*** Data provided ***

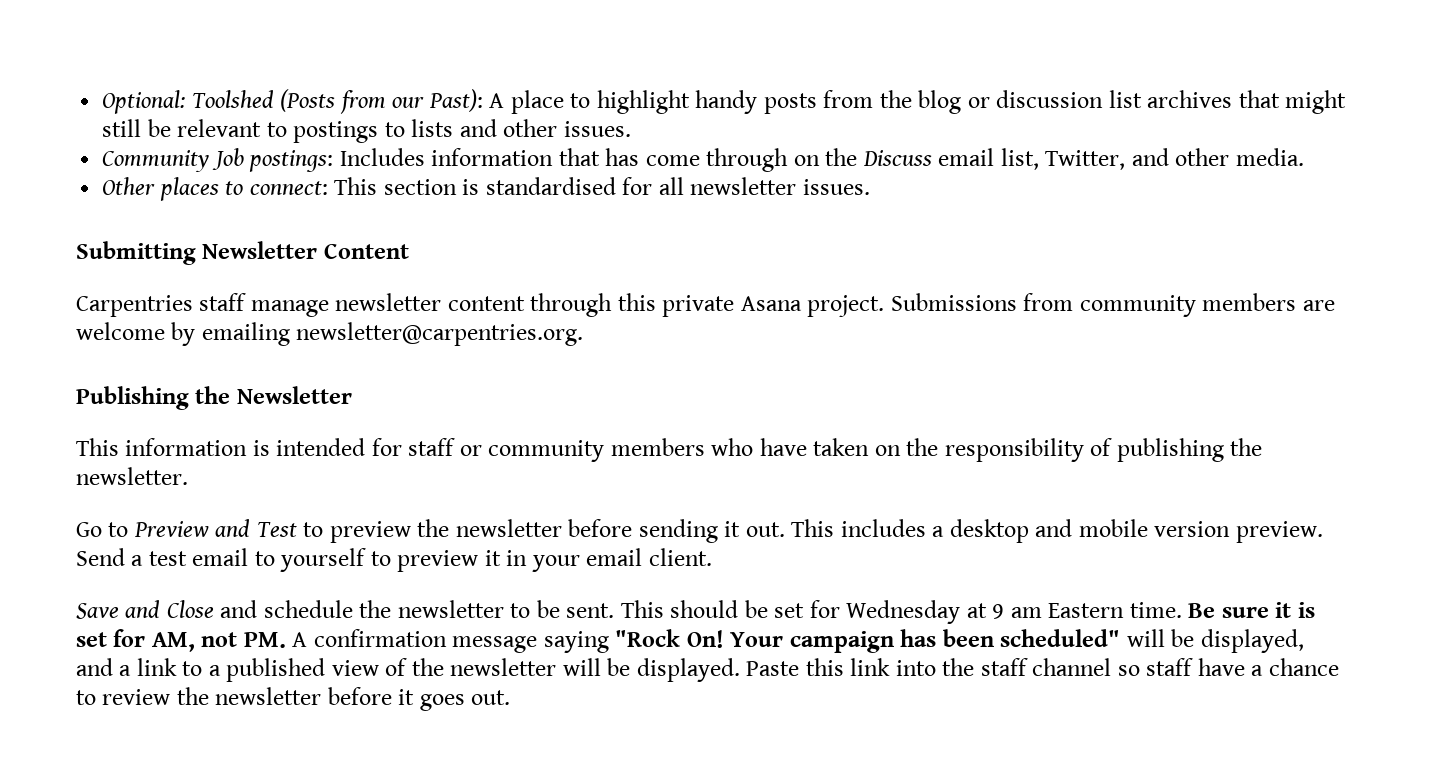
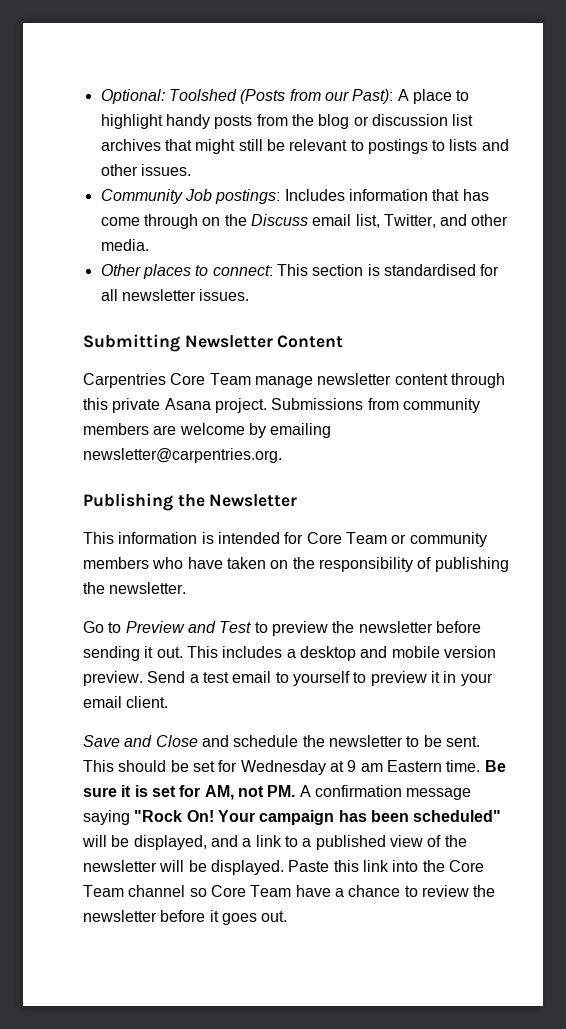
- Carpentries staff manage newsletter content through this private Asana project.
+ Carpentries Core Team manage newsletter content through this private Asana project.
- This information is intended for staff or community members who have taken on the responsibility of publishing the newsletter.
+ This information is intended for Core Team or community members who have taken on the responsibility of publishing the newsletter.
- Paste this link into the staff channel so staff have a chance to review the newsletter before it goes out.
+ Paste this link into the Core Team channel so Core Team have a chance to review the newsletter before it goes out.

*** End of Data provided ***
*** Data provided ***

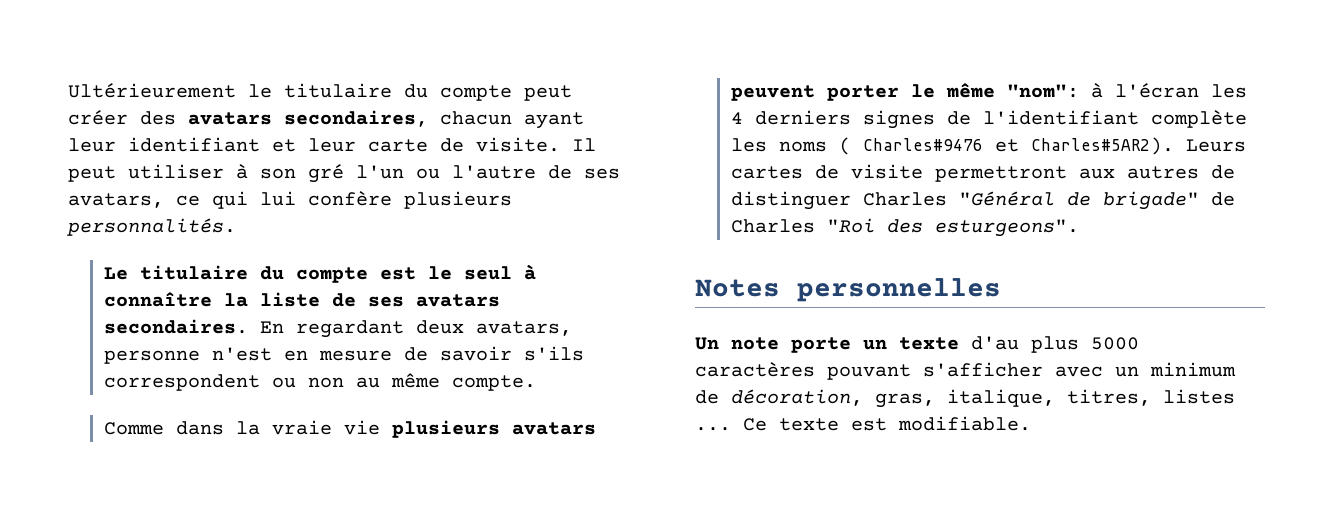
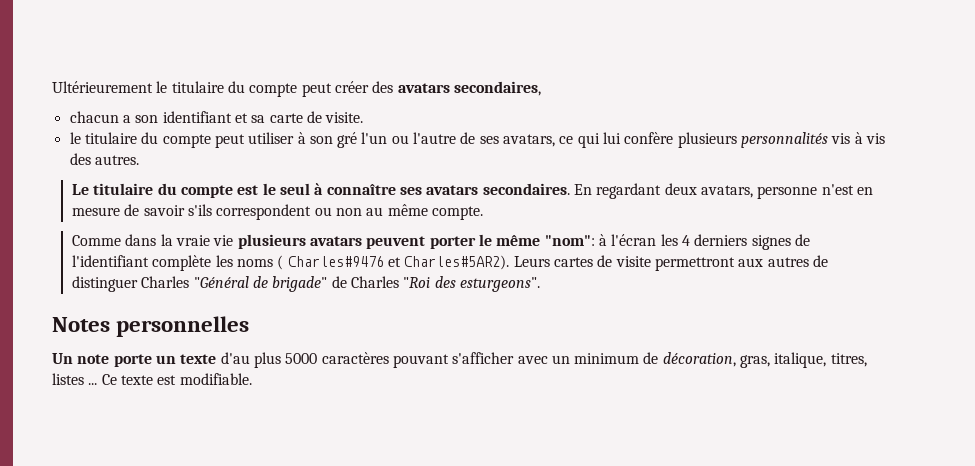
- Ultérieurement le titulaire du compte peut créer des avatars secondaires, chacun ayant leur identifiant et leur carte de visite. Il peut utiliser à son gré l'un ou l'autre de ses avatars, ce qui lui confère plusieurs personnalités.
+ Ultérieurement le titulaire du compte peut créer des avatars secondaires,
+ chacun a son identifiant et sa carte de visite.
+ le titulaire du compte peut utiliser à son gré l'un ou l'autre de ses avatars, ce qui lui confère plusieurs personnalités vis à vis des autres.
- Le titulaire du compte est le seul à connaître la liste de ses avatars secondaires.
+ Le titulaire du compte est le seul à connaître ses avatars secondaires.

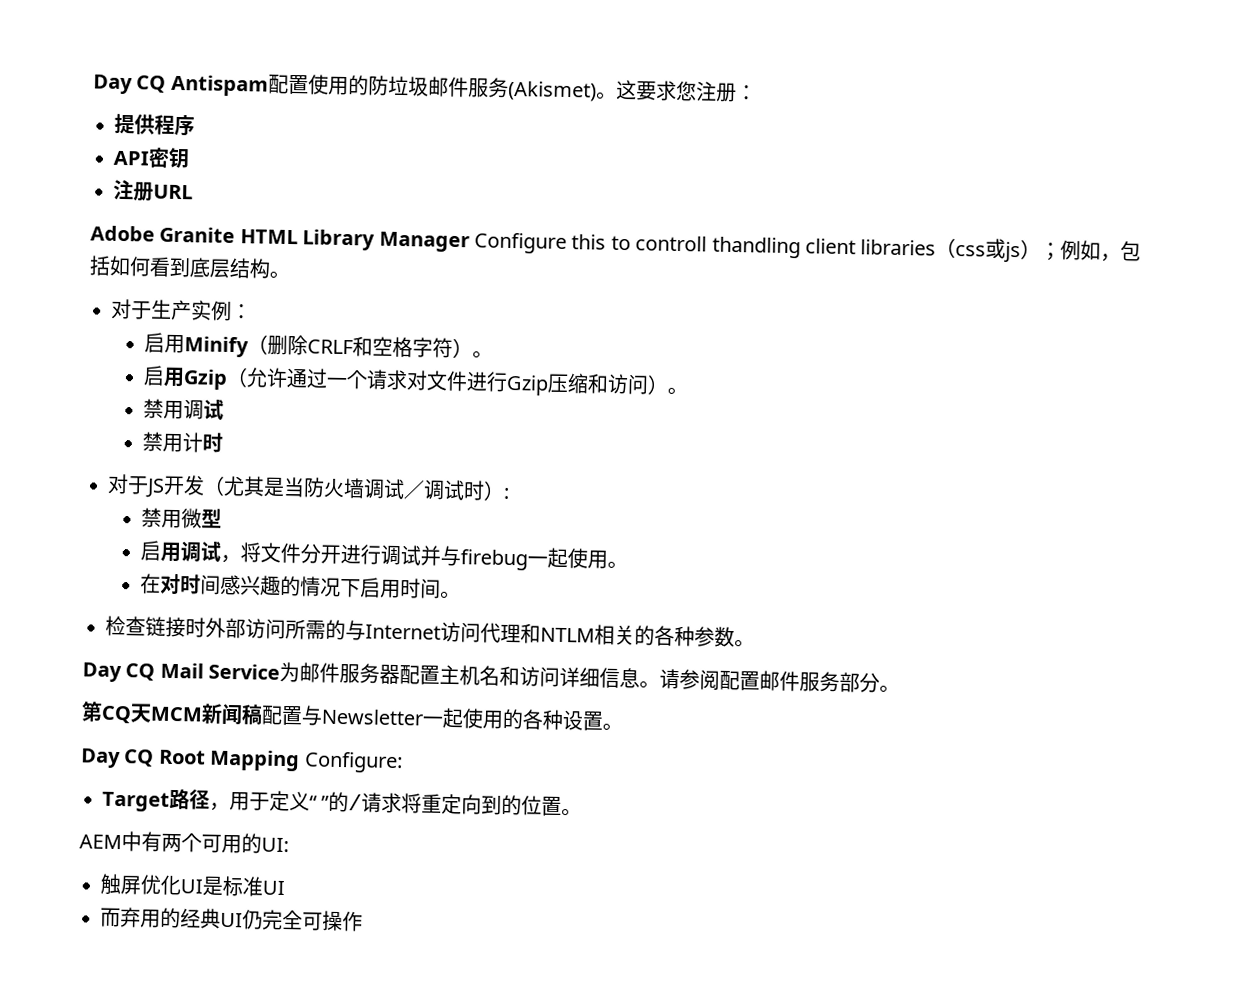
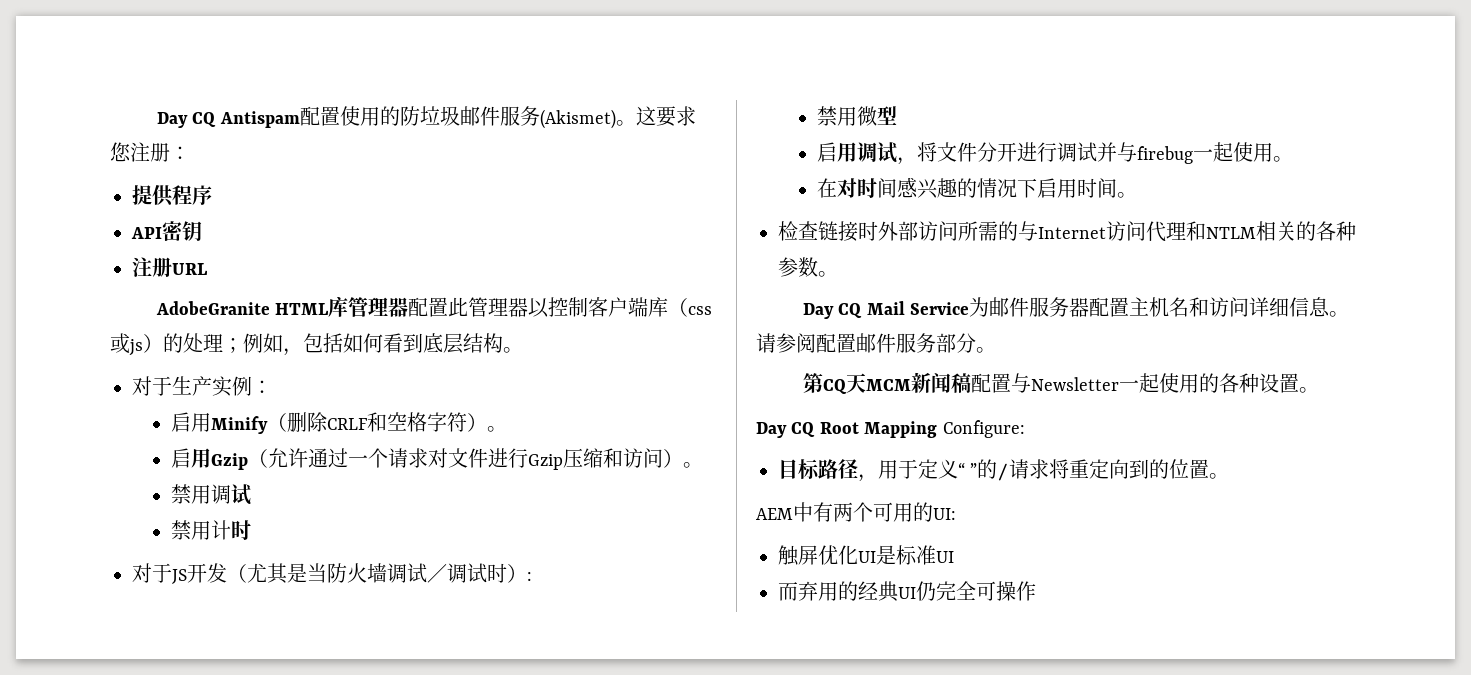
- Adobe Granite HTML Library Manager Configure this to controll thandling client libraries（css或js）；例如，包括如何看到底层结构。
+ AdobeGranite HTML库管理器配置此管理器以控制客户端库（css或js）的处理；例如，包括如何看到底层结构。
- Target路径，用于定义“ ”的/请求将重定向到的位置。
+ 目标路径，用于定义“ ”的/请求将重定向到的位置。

*** End of Data provided ***
*** Data provided ***

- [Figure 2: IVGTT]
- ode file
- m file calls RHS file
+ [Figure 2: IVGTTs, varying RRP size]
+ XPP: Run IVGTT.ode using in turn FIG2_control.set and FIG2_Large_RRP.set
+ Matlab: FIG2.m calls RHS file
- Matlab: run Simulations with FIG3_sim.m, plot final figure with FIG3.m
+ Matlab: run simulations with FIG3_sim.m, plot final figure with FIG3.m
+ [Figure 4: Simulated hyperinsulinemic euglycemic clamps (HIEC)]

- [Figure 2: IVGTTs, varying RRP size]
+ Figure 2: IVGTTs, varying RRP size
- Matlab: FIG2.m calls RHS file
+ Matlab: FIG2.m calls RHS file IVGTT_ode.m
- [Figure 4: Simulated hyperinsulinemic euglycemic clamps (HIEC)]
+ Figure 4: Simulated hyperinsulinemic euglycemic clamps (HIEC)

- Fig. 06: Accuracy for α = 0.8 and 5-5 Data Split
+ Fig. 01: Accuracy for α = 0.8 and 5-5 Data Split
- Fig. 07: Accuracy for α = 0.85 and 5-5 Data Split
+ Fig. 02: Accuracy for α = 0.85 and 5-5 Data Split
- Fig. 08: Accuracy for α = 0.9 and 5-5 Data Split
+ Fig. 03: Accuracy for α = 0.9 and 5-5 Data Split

*** End of Data provided ***

__Instructions for the task__: As the answer, set down only the lines from the data above between the one holding "- Carpentries staff" and the one holding "into the Core", inclusive, exactly as they read.

__Answer below__:
- Carpentries staff manage newsletter content through this private Asana project.
+ Carpentries Core Team manage newsletter content through this private Asana project.
- This information is intended for staff or community members who have taken on the responsibility of publishing the newsletter.
+ This information is intended for Core Team or community members who have taken on the responsibility of publishing the newsletter.
- Paste this link into the staff channel so staff have a chance to review the newsletter before it goes out.
+ Paste this link into the Core Team channel so Core Team have a chance to review the newsletter before it goes out.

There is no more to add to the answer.